### SOURCE DATA
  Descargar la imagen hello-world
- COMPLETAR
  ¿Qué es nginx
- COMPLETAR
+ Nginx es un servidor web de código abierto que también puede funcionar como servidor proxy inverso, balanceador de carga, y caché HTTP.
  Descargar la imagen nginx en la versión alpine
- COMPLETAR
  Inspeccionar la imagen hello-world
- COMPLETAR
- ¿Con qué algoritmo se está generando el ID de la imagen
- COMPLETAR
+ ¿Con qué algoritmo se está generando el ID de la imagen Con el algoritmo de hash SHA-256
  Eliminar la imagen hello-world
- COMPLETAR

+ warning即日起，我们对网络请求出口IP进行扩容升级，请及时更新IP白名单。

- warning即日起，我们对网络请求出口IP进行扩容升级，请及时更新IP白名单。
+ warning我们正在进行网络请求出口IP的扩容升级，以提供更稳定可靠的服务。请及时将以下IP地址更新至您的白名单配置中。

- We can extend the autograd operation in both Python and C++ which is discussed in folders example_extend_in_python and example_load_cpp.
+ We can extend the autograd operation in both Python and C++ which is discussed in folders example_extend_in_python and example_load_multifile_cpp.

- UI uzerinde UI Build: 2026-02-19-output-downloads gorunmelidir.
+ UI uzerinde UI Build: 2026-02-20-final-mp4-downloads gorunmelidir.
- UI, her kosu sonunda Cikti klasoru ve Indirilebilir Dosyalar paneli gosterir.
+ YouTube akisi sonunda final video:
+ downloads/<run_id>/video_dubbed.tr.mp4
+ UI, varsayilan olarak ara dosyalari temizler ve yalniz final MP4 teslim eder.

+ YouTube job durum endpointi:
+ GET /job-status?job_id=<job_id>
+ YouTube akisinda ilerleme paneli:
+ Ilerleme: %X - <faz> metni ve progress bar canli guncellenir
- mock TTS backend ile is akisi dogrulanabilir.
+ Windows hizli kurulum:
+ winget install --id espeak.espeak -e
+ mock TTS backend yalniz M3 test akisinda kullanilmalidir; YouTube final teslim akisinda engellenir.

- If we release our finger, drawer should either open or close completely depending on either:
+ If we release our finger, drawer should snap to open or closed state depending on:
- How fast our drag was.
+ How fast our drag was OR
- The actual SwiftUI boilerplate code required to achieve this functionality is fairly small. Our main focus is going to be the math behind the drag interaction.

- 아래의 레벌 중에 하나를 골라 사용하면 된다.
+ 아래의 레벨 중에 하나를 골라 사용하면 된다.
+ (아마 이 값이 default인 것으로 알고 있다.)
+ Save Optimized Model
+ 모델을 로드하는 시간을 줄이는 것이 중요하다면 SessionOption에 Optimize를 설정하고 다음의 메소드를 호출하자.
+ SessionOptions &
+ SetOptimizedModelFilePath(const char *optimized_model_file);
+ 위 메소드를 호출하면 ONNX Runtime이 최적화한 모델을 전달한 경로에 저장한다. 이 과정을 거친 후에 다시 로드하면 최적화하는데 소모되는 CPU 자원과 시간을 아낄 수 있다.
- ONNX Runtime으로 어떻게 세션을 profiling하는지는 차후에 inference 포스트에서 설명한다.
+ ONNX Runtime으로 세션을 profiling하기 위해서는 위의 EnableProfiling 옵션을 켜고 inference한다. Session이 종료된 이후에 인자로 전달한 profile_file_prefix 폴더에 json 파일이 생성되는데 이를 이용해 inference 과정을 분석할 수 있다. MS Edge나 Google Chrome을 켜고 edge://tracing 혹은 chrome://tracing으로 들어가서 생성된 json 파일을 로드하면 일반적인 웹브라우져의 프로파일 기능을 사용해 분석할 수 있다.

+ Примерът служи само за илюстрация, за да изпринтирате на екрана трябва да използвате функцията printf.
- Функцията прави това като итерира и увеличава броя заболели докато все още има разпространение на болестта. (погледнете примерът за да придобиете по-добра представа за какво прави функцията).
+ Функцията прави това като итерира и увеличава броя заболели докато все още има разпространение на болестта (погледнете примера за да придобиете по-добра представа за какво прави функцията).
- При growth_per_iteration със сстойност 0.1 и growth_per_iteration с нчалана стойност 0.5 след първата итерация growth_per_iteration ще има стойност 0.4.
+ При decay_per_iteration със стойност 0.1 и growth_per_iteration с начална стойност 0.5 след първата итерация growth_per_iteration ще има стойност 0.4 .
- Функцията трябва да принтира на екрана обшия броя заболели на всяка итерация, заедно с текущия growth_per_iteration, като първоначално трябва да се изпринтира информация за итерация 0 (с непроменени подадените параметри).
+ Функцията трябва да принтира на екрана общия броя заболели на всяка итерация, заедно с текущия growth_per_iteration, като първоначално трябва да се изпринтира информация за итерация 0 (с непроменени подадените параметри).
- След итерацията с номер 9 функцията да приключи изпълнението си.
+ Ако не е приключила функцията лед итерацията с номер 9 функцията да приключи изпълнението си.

### TASK BRIEF
Determine how many lines in the records include the word "увеличава", and reply with that number alone.

### RESULT BELOW
2